Yes, sure, please check the snippet I’ve shared above. Like, you see, as I can understand the DataBunch class declares (via type annotation) that it accepts torch.data.utils.Dataset instances:

class DataBunch():
    ...

    @classmethod
    def create(cls, train_ds:Dataset, valid_ds:Dataset, test_ds:Dataset=None, path:PathOrStr='.', bs:int=64,
               num_workers:int=defaults.cpus, tfms:Optional[Collection[Callable]]=None, device:torch.device=None,
               collate_fn:Callable=data_collate)->'DataBunch':

I was reading this line like this, following OOP principles: I am capable to take any object that is compliant with Dataset interface and its heirs. However, it is not really the case with the library.

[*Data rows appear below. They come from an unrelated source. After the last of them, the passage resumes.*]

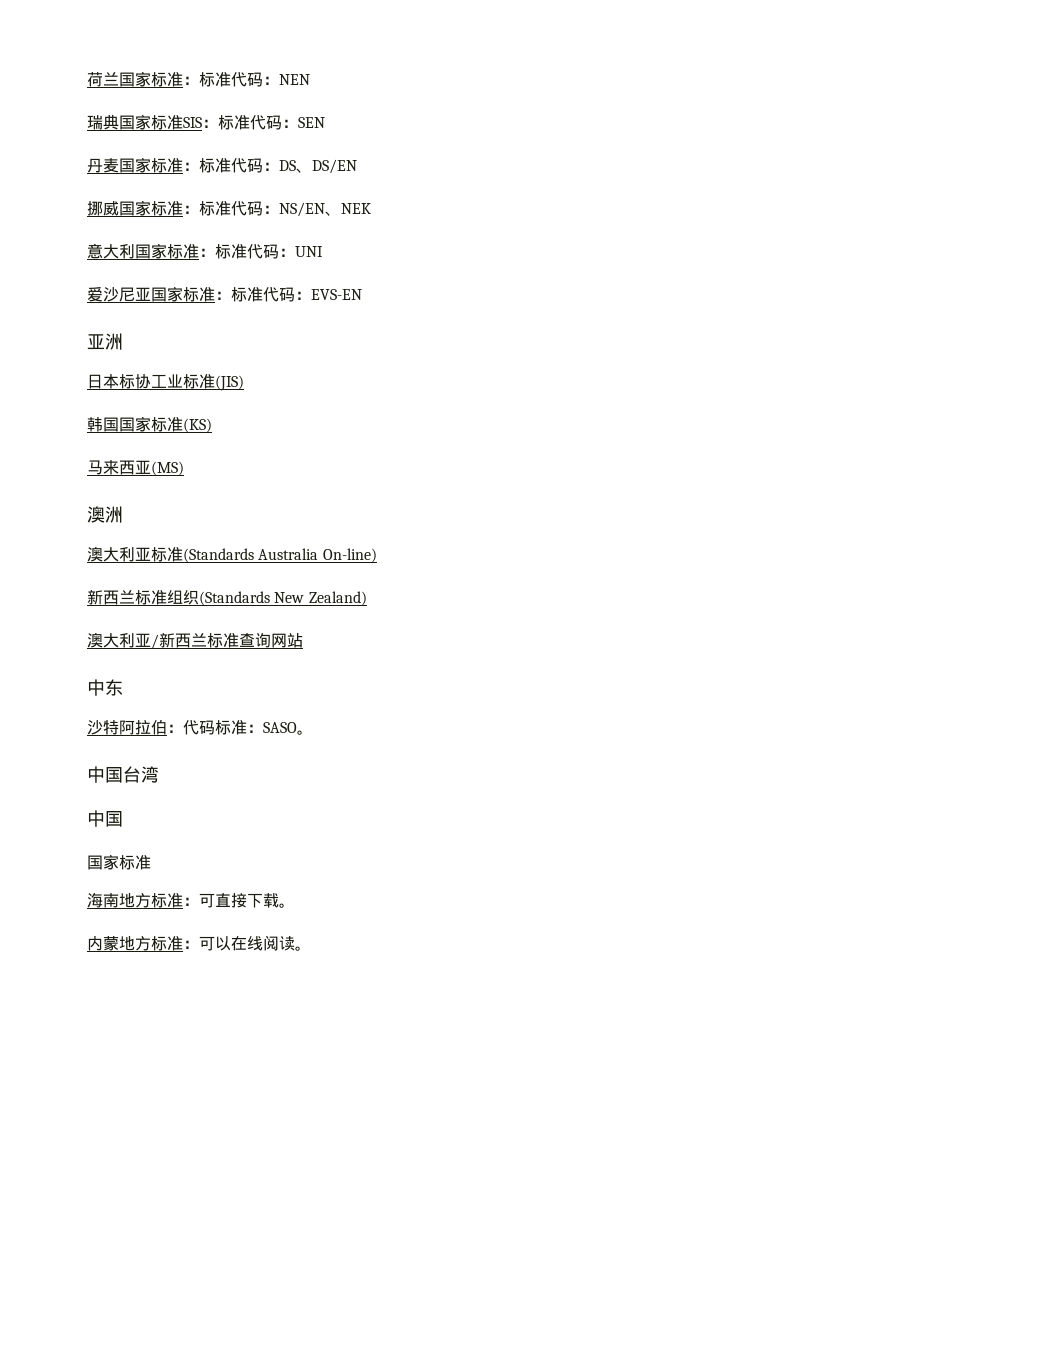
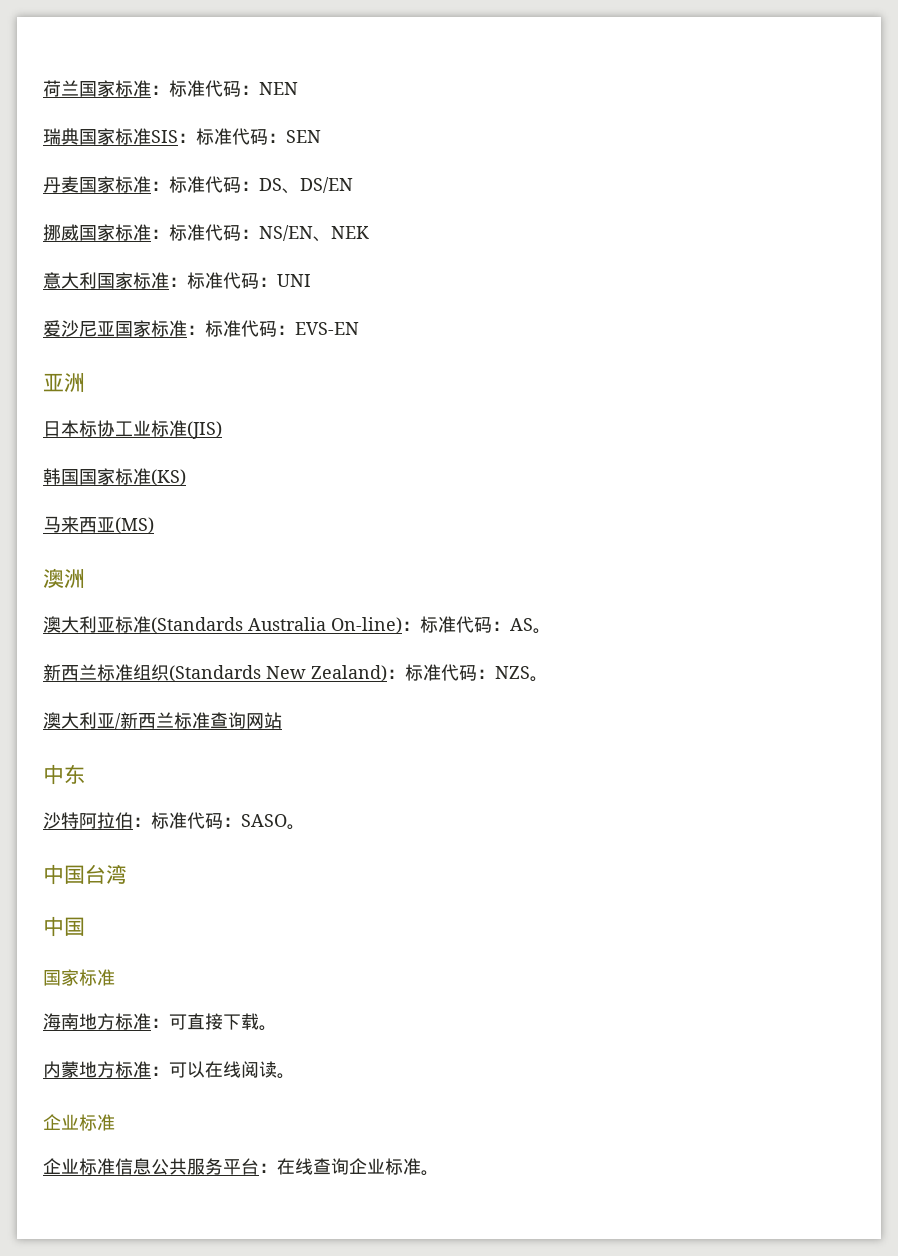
(377, 555) none -> [402,616,551,634] ：标准代码：AS。
(367, 598) none -> [387,664,548,682] ：标准代码：NZS。
[183,720,247,735] 代码标准 -> [151,812,223,829] 标准代码
(311, 948) none -> [43,1114,115,1131] [43,1158,439,1176] // 企业标准 // 企业标准信息公共服务平台：在线查询企业标准。

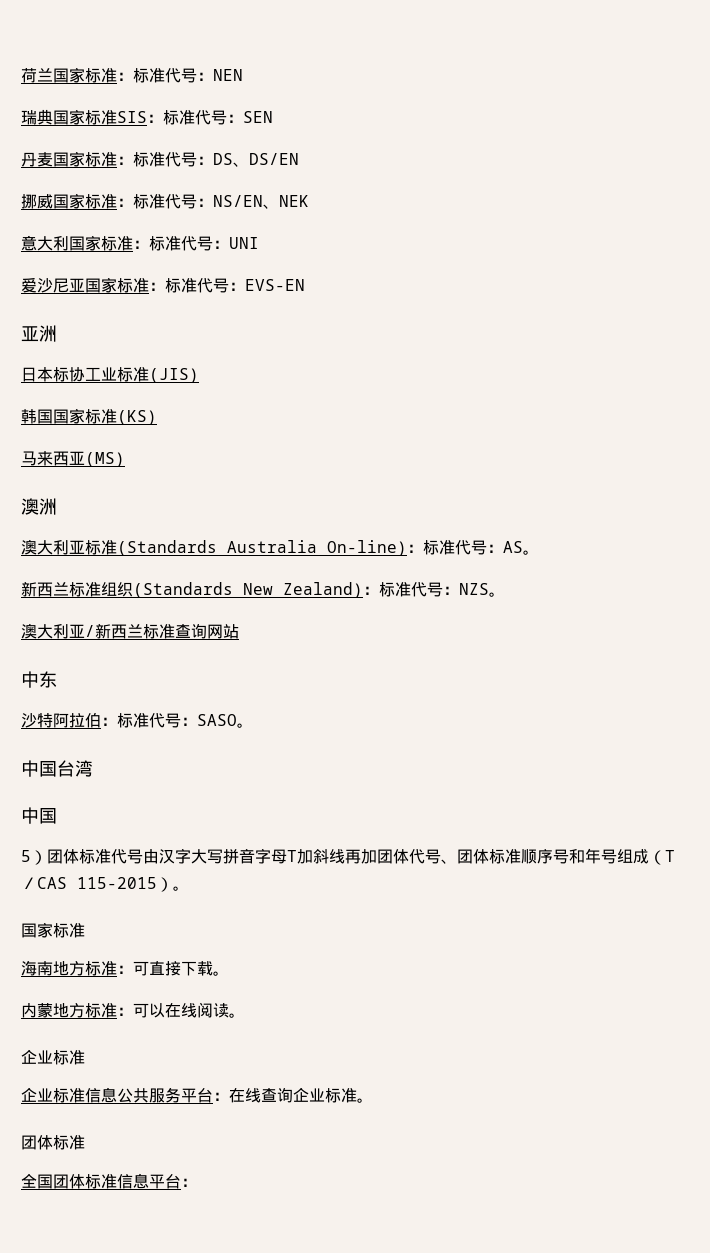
[223,81,241,97] 码 -> [181,68,197,83] 号
[250,129,268,145] 码 -> [211,110,227,125] 号
[223,177,241,193] 码 -> [181,152,197,167] 号
[223,225,241,241] 码 -> [181,194,197,209] 号
[241,273,259,289] 码 -> [197,236,213,251] 号
[259,321,277,337] 码 -> [213,278,229,293] 号
[474,617,492,633] 码 -> [471,540,487,555] 号
[459,665,477,681] 码 -> [427,582,443,597] 号
[205,813,223,829] 码 -> [165,713,181,728] 号
(85, 926) none -> [21,848,675,865] [21,877,189,892] // 5）团体标准代号由汉字大写拼音字母T加斜线再加团体代号、团体标准顺序号和年号组成（T／CAS 115-2015）。
(439, 1173) none -> [21,1135,85,1150] [21,1173,197,1189] // 团体标准 // 全国团体标准信息平台：

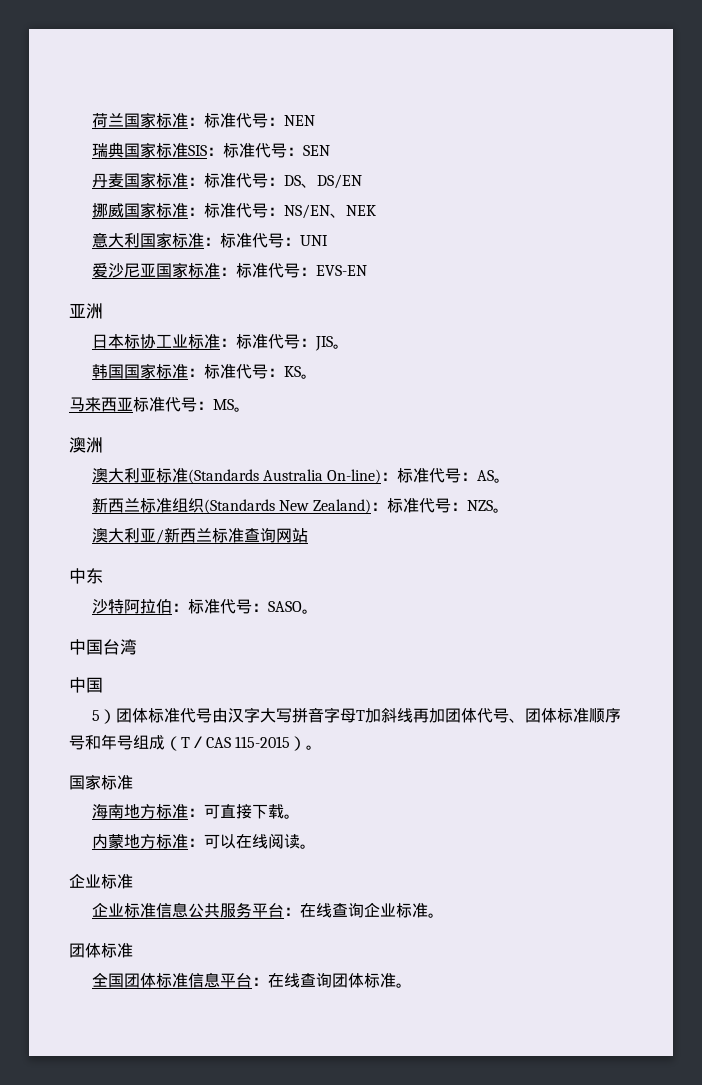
[149,368,199,383] (JIS) -> [219,334,349,351] ：标准代号：JIS。
[117,410,157,425] [21,451,125,467] (KS) // 马来西亚(MS) -> [187,364,317,379] [69,397,250,412] ：标准代号：KS。 // 马来西亚标准代号：MS。
(197, 1182) none -> [267,972,412,988] 在线查询团体标准。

For example, I can’t do the following:

from torchvision.datasets import MNIST
from fastai.vision import *

path = Path.home()/'data'/'MNIST'
train_ds = MNIST(path, train=True)
valid_ds = MNIST(path, train=False)

# the objects don't have property `c` and cannot be directly passed into `create`
bunch = ImageDataBunch.create(train_ds, valid_ds)
learn = create_cnn(bunch, models.resnet18)
learn.fit_one_cycle(1)

I would say it expects FastaiDataset interface, that extends the original definition with additional properties. I mean, here is what we have now:

# mock up interface to illustrate my idea
class FastaiDataset(Dataset):

    ... # some other properities

    @property
    def c(self):
        return len(self.classes)

# and then it should be more like this
class DataBunch():
    ...

    @classmethod
    def create(cls, train_ds:FastaiDataset, valid_ds:FastaiDataset, test_ds:FastaiDataset=None, path:PathOrStr='.', bs:int=64,
               num_workers:int=defaults.cpus, tfms:Optional[Collection[Callable]]=None, device:torch.device=None,
               collate_fn:Callable=data_collate)->'DataBunch':
        ...

Probably I am complicating things too much The idea is that it would be great to have a possibility to take any class that is compatible with torch.utils.data.Dataset interface and pass into DataBunch without additional manual wrappers and decorators. I mean, that the type annotation is a bit misleading At least, from my point of view. As soon as the library strictly annotates every argument and returned value, then probably it is important to have the appropriate interfaces.

Of course, it is only my personal opinion.